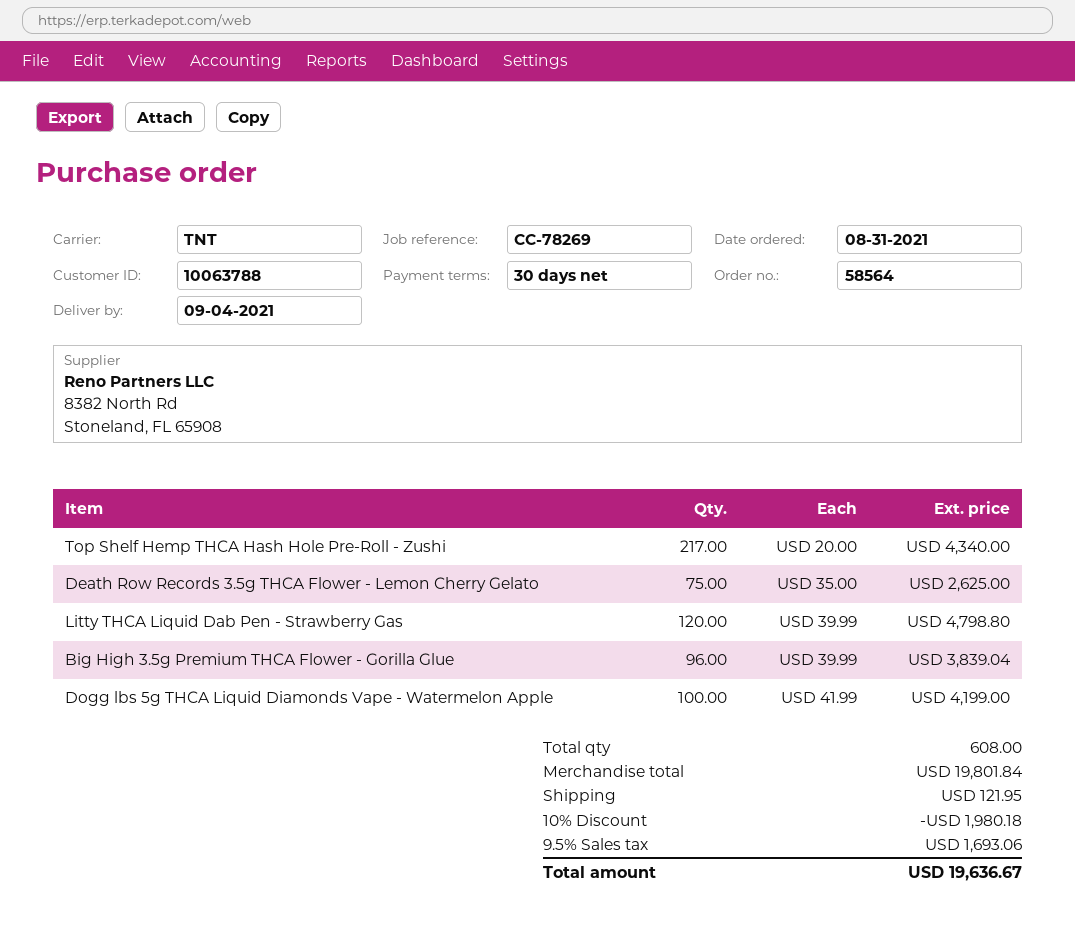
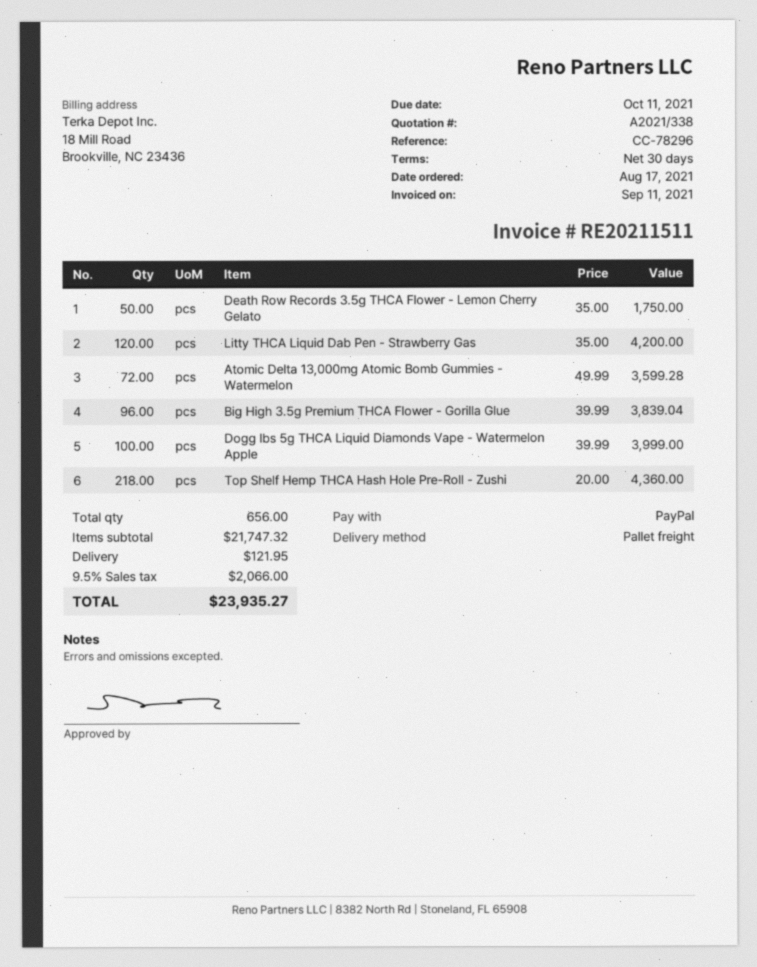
order date: 2021-08-31 -> 2021-08-17
reference: CC-78269 -> CC-78296
shipping method: TNT -> pallet freight
Top Shelf Hemp THCA Hash Hole Pre-Roll - Zushi: 217 x 20.00 = 4340.00 -> 218 x 20.00 = 4360.00
Death Row Records 3.5g THCA Flower - Lemon Cherry Gelato: 75 x 35.00 = 2625.00 -> 50 x 35.00 = 1750.00
Litty THCA Liquid Dab Pen - Strawberry Gas: 120 x 39.99 = 4798.80 -> 120 x 35.00 = 4200.00
Dogg lbs 5g THCA Liquid Diamonds Vape - Watermelon Apple: 100 x 41.99 = 4199.00 -> 100 x 39.99 = 3999.00
Atomic Delta 13,000mg Atomic Bomb Gummies - Watermelon: none -> 72 x 49.99 = 3599.28
total quantity: 608 -> 656
subtotal: 19801.84 -> 21747.32
discount: 10% = 1980.18 -> none
tax: 9.5% = 1693.06 -> 9.5% = 2066.00
total: 19636.67 -> 23935.27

◆ ◆ ◆ ◆ ◆

Task instructions — Repeat each line, unchanged, from the line that contains "subtotal: 19801.84 -> 21747.32" to the end of the listing above.

Response for this exercise —
subtotal: 19801.84 -> 21747.32
discount: 10% = 1980.18 -> none
tax: 9.5% = 1693.06 -> 9.5% = 2066.00
total: 19636.67 -> 23935.27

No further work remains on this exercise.